Sunday, July 19, 2009

Up to Speed we've been putting this off for quite some time, but we finally did it! We started a blog to keep you up to date on our family and Caroline's journey with CHD! We wanted to start by giving everyone some background into where we've been and what we've been up to for the past nine months!

As many of you already know, Caroline was born last fall with a congenital heart defect called a VSD (ventricular septal defect). Basically, there is a hole in the wall that separates the two ventricles of her heart. The hole between the ventricles causes already oxygenated blood to back flow into the right side of the heart and recirculate into her lungs, making her circulatory system extremely inefficient. In short, her heart works very hard to pump blood through her body due to the hole. The inefficiency causes Caroline to tire easily and made feeding extremely challenging. To make matters worse, Caroline contracted RSV (respiratory syncytial virus) when she was 8 weeks old. RSV is a common childhood illness that virtually every child in America contracts before the age of 2. It usually manifests itself as a mild-moderate upper respiratory infection for most healthy kids, unfortunately, if you are cardiac or pulmonary compromised, it can be particularly dangerous and even fatal. The insult of the virus caused Caroline's heart to fail and she was hospitalized following a routine cardiology visit on December 22nd, 2008. We spent 10 nights in Seattle Children's Hospital over Christmas last December. Unfortunately, the combination of the virus, heart failure, and previous difficulty feeding, Caroline's poor body couldn't keep up with the work of eating. A nasogastric feeding tube was placed while we were in the hospital to give her a chance to rest and still receive the calories and nutrients she needed to regain her strength and recover from being sick.
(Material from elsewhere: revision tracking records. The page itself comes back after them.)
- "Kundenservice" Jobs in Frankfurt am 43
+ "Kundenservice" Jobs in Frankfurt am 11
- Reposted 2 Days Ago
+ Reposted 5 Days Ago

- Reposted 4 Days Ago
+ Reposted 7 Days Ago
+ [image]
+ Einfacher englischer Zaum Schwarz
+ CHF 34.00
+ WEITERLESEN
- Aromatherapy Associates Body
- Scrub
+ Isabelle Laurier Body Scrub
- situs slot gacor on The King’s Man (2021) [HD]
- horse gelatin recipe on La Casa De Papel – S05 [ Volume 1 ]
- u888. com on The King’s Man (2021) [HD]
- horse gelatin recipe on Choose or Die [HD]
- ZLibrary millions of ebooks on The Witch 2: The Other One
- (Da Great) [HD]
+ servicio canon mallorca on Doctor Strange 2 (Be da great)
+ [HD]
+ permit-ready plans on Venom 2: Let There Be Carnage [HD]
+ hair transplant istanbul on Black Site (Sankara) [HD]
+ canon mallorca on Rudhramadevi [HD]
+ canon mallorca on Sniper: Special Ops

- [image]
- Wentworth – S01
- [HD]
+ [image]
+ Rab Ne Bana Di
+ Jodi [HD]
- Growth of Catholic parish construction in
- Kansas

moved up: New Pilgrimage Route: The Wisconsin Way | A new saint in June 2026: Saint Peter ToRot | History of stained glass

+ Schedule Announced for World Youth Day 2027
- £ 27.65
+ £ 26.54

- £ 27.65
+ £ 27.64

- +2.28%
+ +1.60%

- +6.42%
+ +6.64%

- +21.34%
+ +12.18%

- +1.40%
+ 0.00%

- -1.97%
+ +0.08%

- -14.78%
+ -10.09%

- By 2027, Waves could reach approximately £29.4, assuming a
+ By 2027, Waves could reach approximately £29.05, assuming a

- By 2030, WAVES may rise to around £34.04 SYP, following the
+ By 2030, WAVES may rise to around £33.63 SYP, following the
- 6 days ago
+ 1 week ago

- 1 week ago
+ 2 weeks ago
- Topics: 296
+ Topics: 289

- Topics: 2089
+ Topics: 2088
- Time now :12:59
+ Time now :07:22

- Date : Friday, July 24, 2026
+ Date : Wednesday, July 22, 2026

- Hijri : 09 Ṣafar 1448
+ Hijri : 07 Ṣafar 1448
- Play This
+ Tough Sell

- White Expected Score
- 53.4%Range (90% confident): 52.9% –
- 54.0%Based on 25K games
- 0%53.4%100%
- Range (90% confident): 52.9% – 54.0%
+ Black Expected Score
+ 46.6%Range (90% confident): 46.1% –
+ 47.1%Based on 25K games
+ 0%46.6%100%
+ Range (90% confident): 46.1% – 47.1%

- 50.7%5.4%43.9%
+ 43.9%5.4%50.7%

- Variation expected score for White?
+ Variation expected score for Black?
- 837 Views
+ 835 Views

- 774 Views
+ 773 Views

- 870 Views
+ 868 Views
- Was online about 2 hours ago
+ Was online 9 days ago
We spent a long winter nursing Caroline back to health, but unfortunately, oral eating never recovered. A permanent feeding tube called a G-tube was surgically placed in Caroline's stomach this spring. Now that she has recovered from the RSV and heart failure and she has a permanent source of nutrition, the cardiologists are ready to repair the hole in Caroline's heart. We are headed back to Seattle Children's for the third time this year. Caroline's surgery is scheduled for July 29th. Caroline's surgeon will patch the hole in her heart with a special piece of plastic, essentially sealing the hole and giving Caroline a near perfect heart! We plan to be in the hospital for about a week and we are very much looking forward to bringing Caroline home with a healthy heart. More on Caroline's heart defect and the upcoming surgery in future posts. For now, we'll leave you with knowing that you'll have a place to check on our family and Caroline's progress through this new phase of our journey.